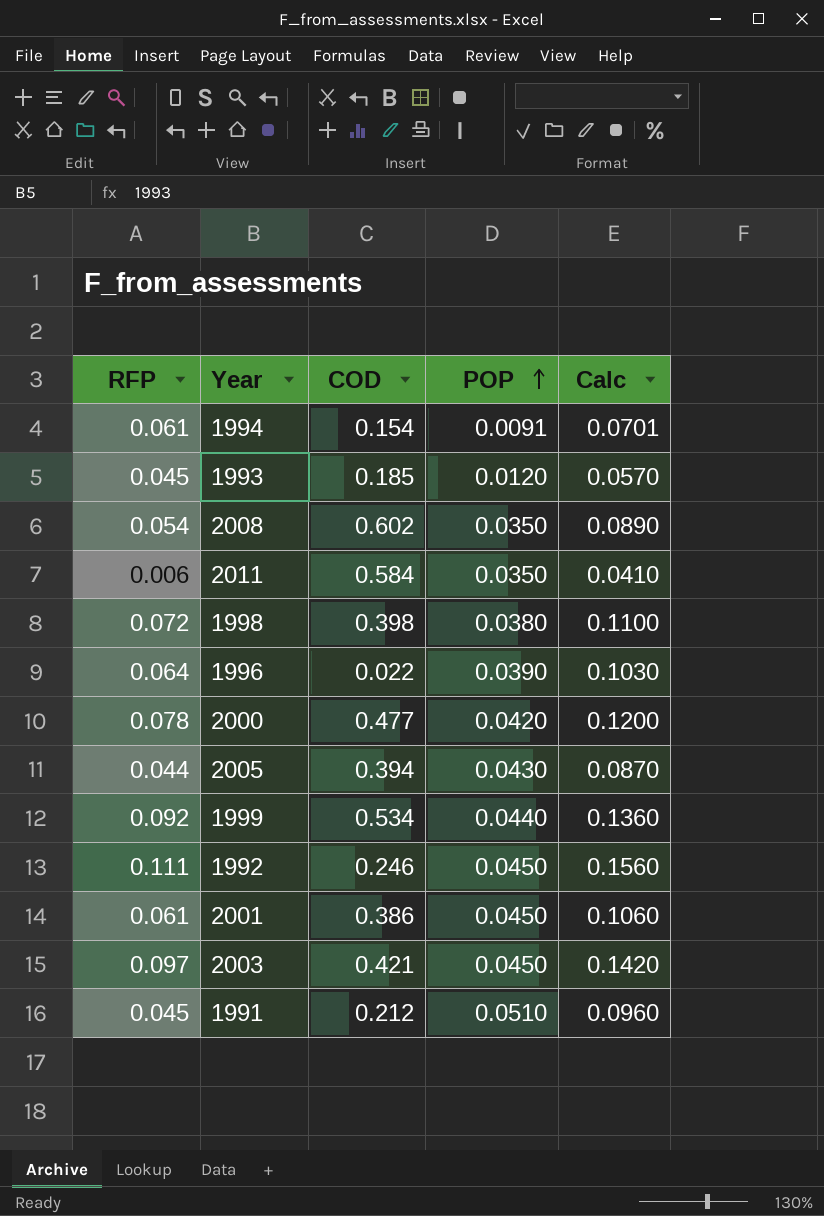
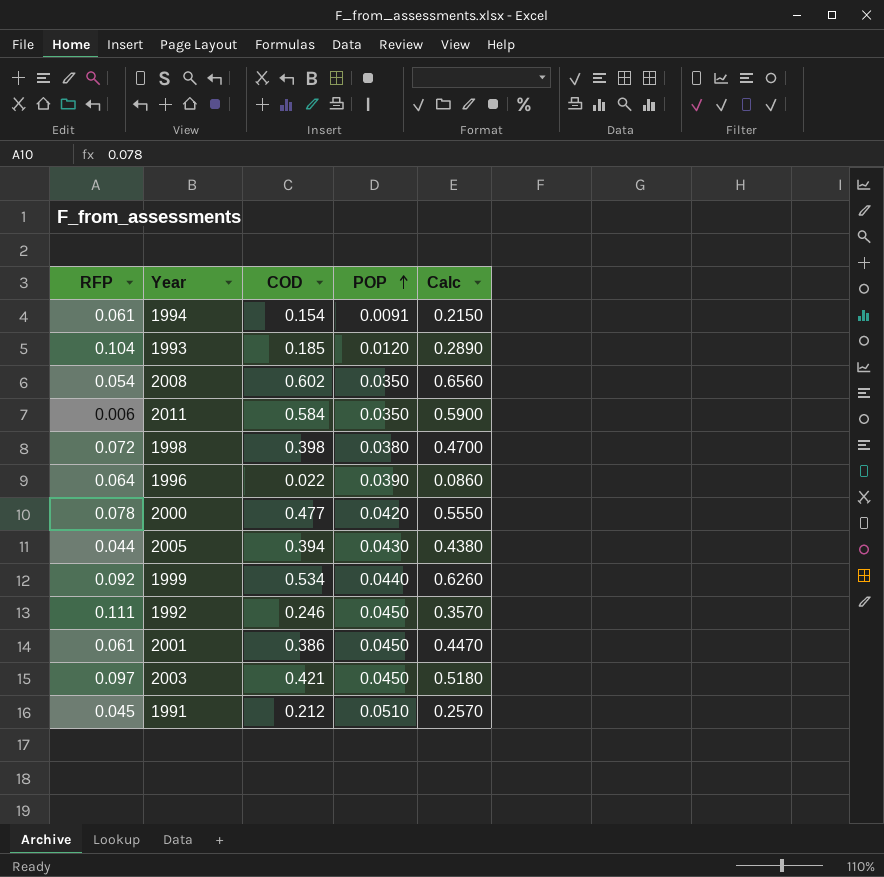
column Calc | formula: [RFP] + [POP] -> [RFP] + [COD]
1993 | RFP: 0.045 -> 0.104

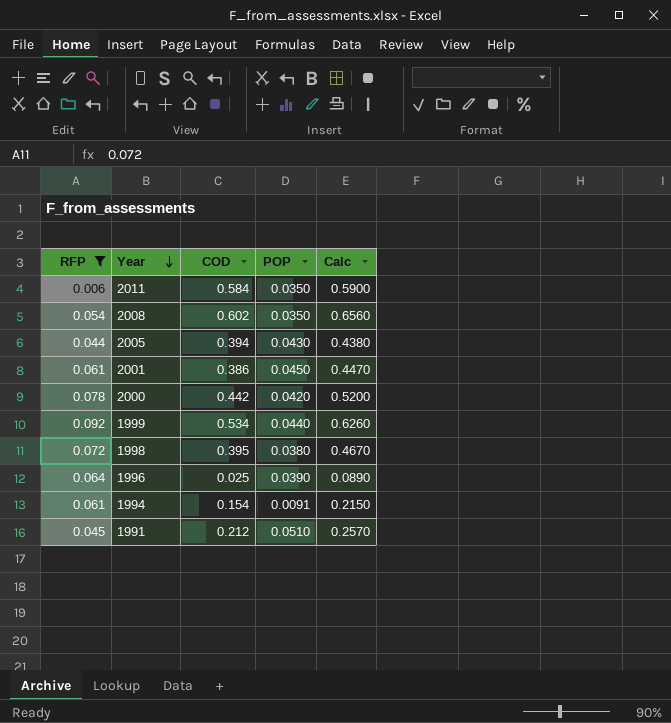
filter: none -> RFP <= 0.092
row order: POP ascending -> Year descending
2000 | COD: 0.477 -> 0.442
2000 | Calc: 0.5550 -> 0.5200
1998 | COD: 0.398 -> 0.395
1998 | Calc: 0.4700 -> 0.4670
1996 | COD: 0.022 -> 0.025
1996 | Calc: 0.0860 -> 0.0890

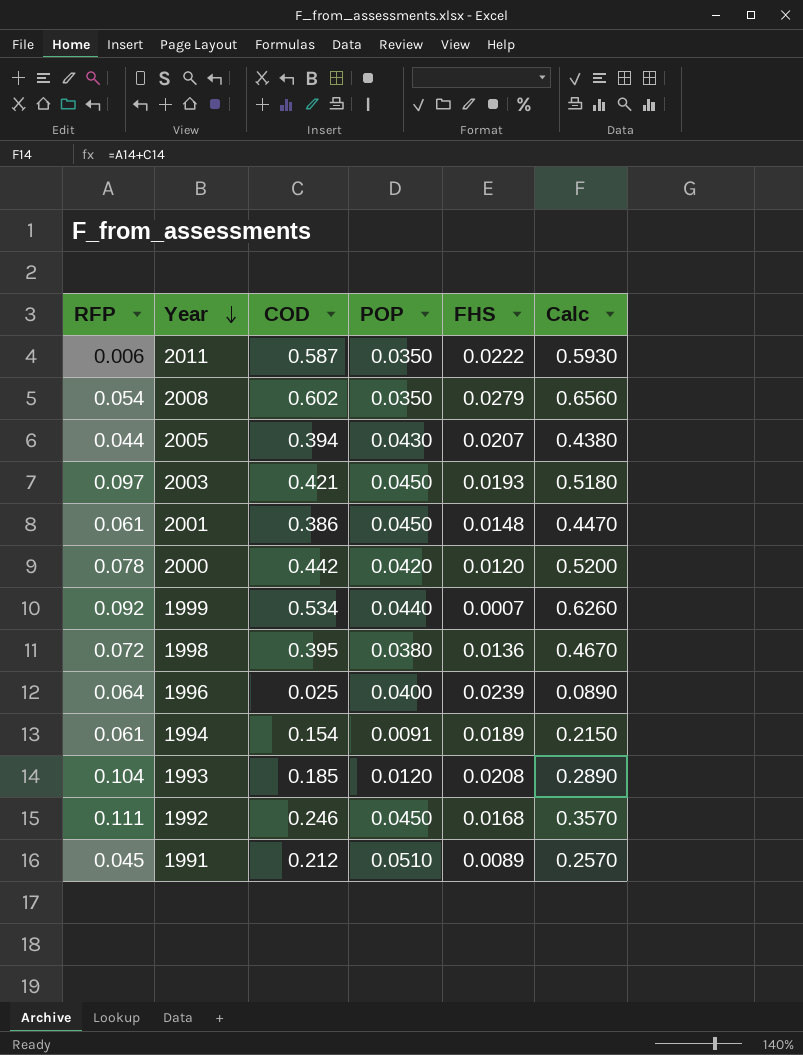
filter: RFP <= 0.092 -> none
column FHS | position: none -> 5
2011 | COD: 0.584 -> 0.587
2011 | Calc: 0.5900 -> 0.5930
1996 | POP: 0.0390 -> 0.0400

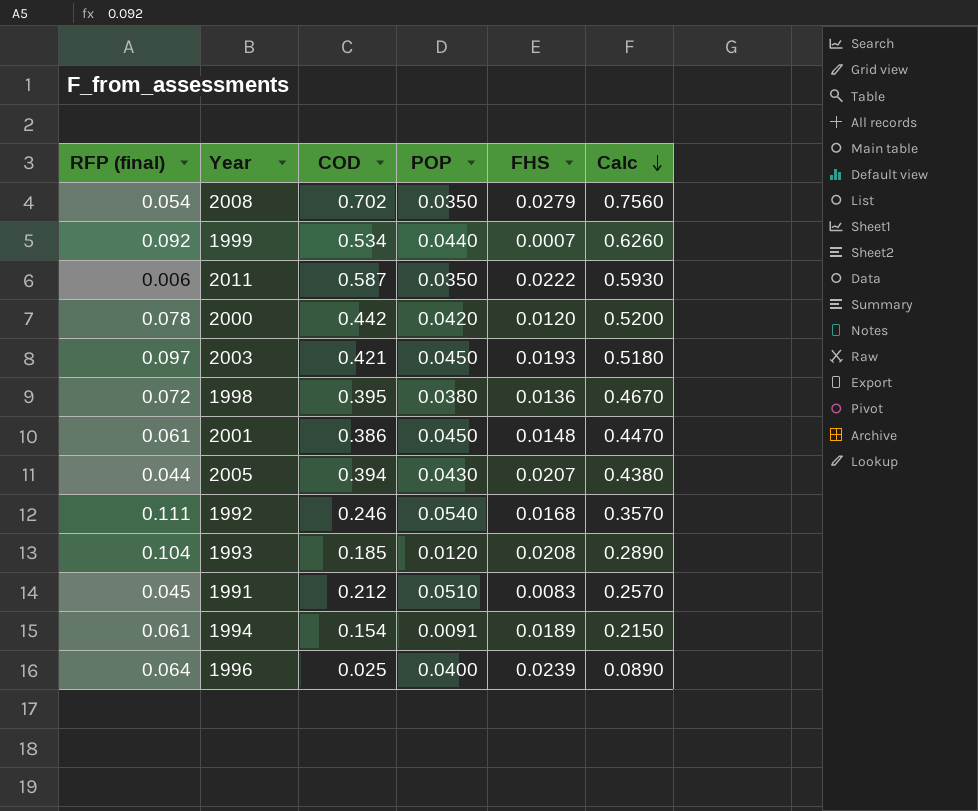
row order: Year descending -> Calc descending
column name: RFP -> RFP (final)
2008 | COD: 0.602 -> 0.702
2008 | Calc: 0.6560 -> 0.7560
1992 | POP: 0.0450 -> 0.0540
1991 | FHS: 0.0089 -> 0.0083

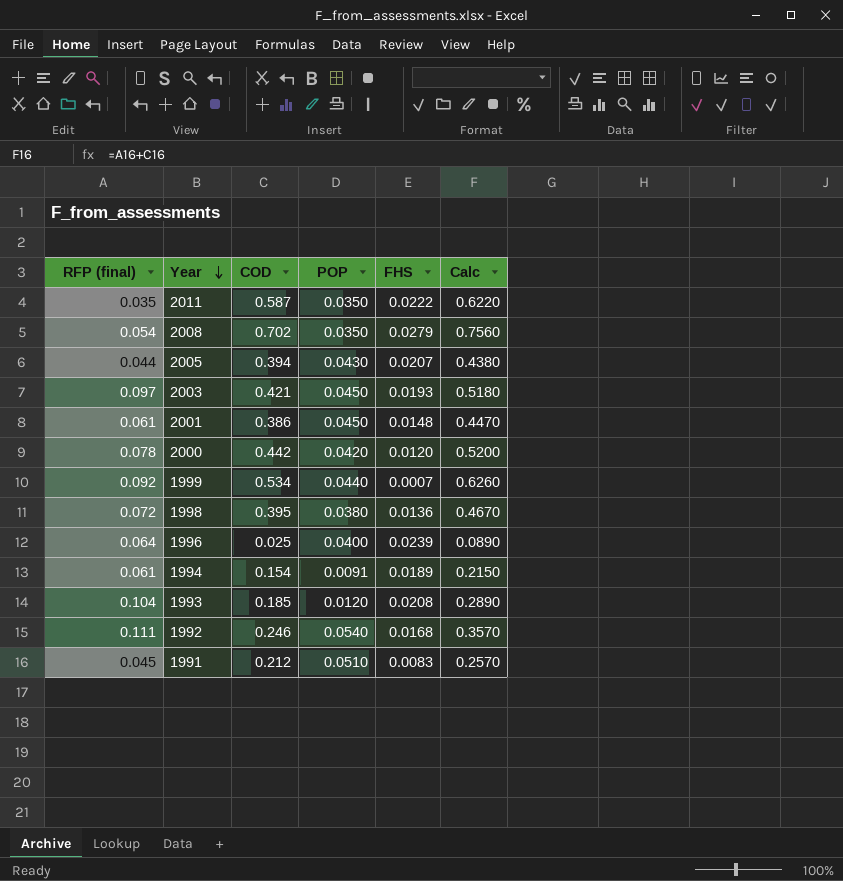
row order: Calc descending -> Year descending
2011 | RFP (final): 0.006 -> 0.035
2011 | Calc: 0.5930 -> 0.6220

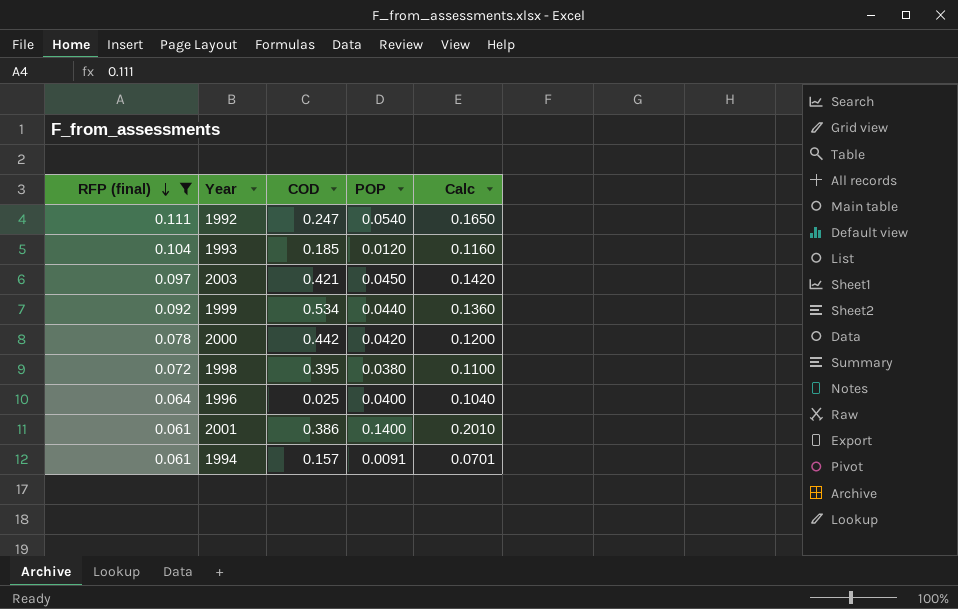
filter: none -> RFP (final) >= 0.061
row order: Year descending -> RFP (final) descending
column FHS | position: 5 -> none
column Calc | formula: [RFP (final)] + [COD] -> [RFP (final)] + [POP]
1992 | COD: 0.246 -> 0.247
2001 | POP: 0.0450 -> 0.1400
1994 | COD: 0.154 -> 0.157

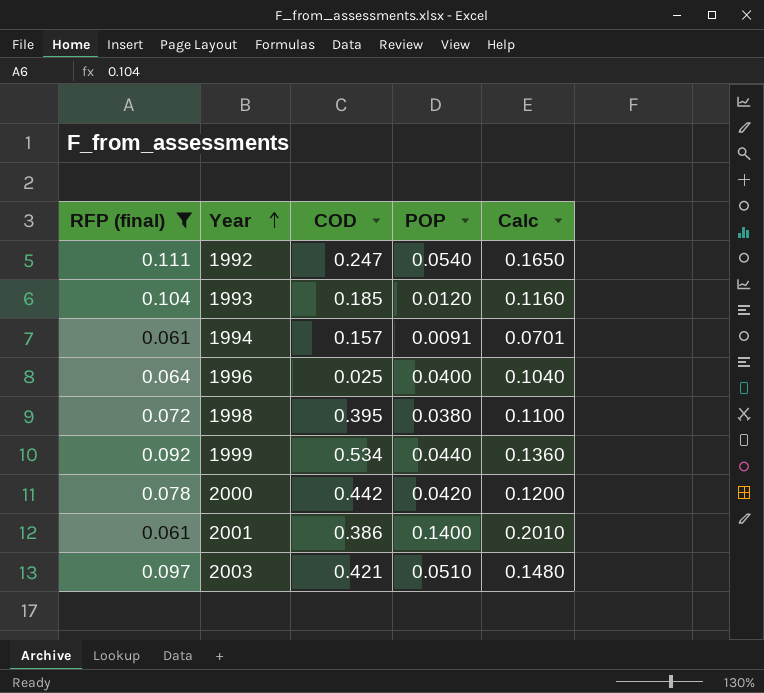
row order: RFP (final) descending -> Year ascending
2003 | POP: 0.0450 -> 0.0510
2003 | Calc: 0.1420 -> 0.1480

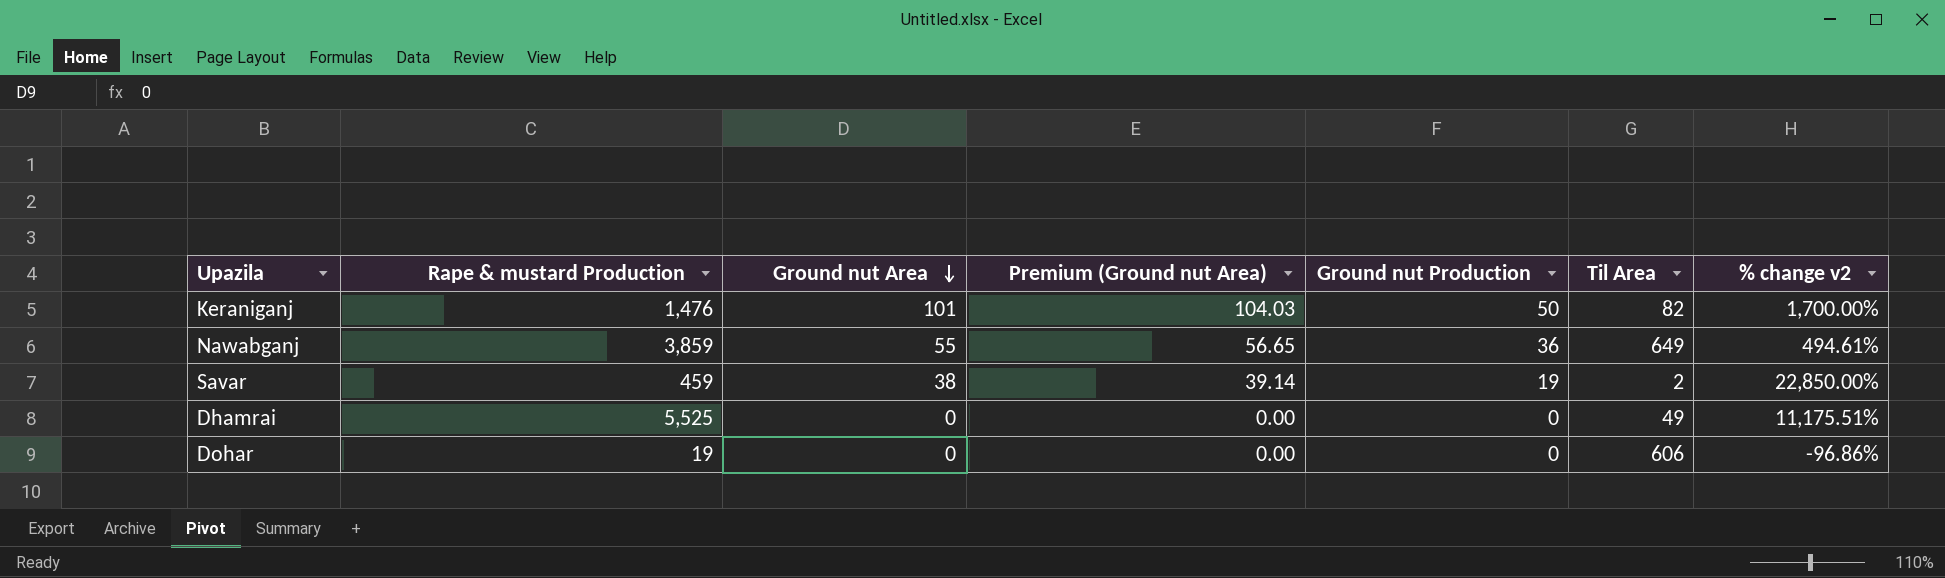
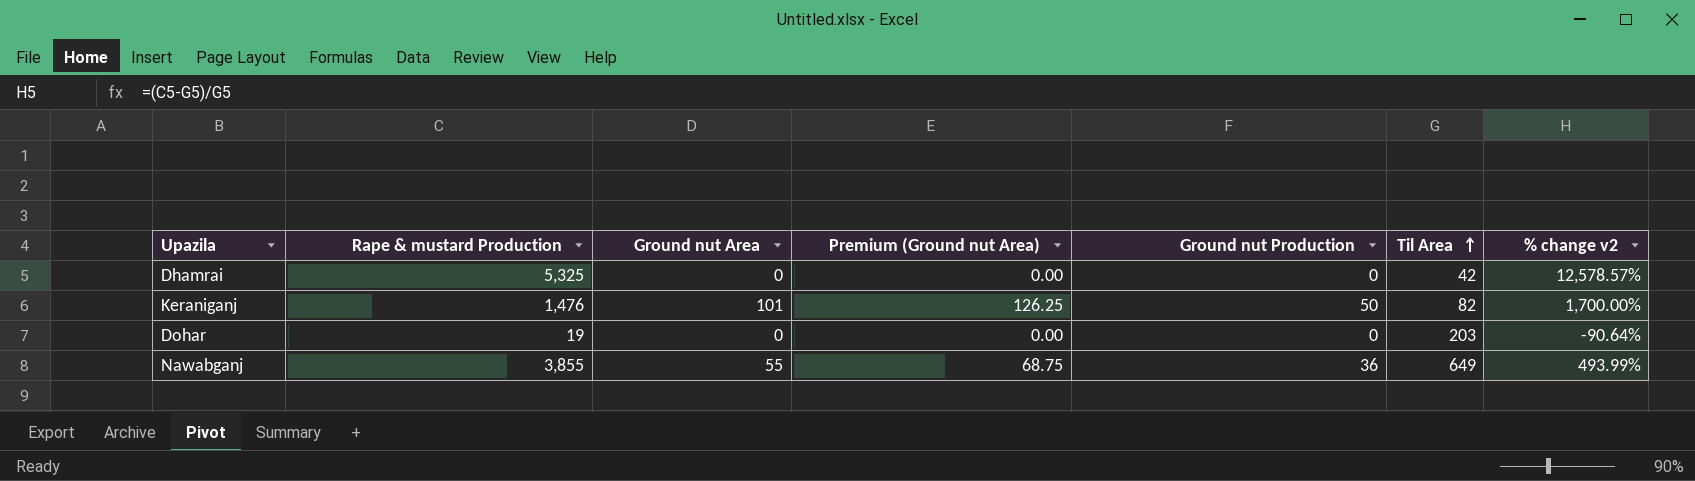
row order: Ground nut Area descending -> Til Area ascending
column Premium (Ground nut Area) | formula: [Ground nut Area] * 1.03 -> [Ground nut Area] * 1.25
row Savar: 459 | 38 | 39.14 | 19 | 2 | 22,850.00% -> none
Dhamrai | Rape & mustard Production: 5,525 -> 5,325
Dhamrai | Til Area: 49 -> 42
Dhamrai | % change v2: 11,175.51% -> 12,578.57%
Dohar | Til Area: 606 -> 203
Dohar | % change v2: -96.86% -> -90.64%
Nawabganj | Rape & mustard Production: 3,859 -> 3,855
Nawabganj | % change v2: 494.61% -> 493.99%

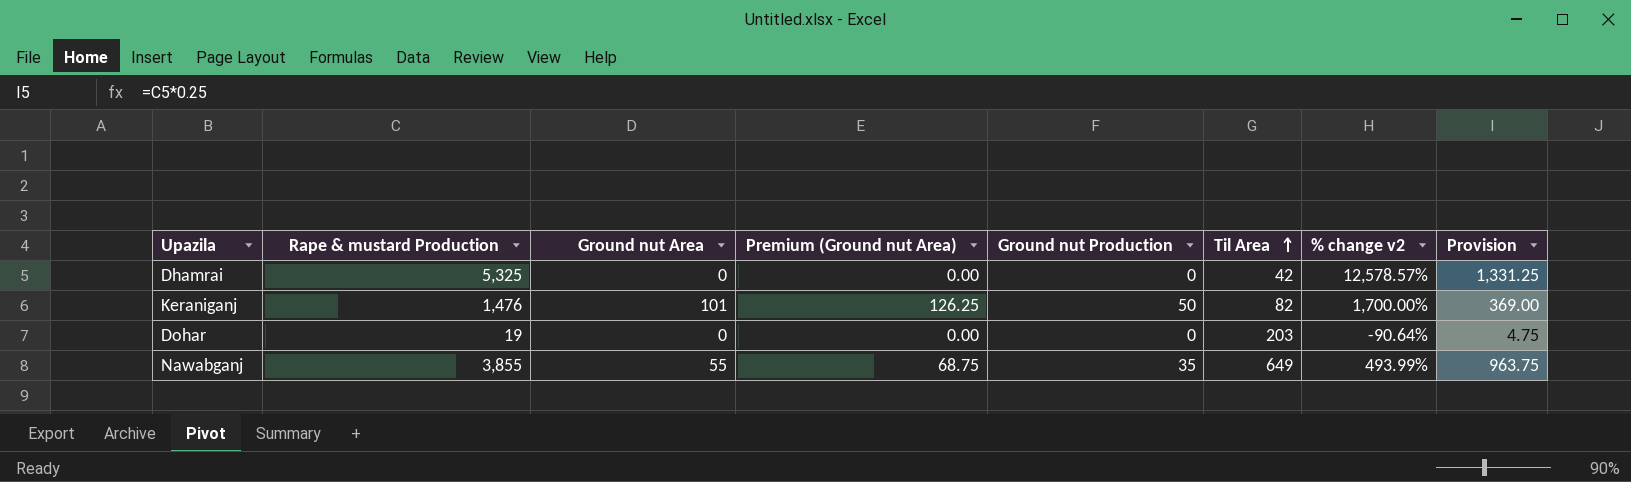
column Provision | formula: none -> [Rape & mustard Production] * 0.25
Nawabganj | Ground nut Production: 36 -> 35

^^^^^^^^

Gather each line in the data that holds the string "Dohar".

» Answer
Dohar | Til Area: 606 -> 203
Dohar | % change v2: -96.86% -> -90.64%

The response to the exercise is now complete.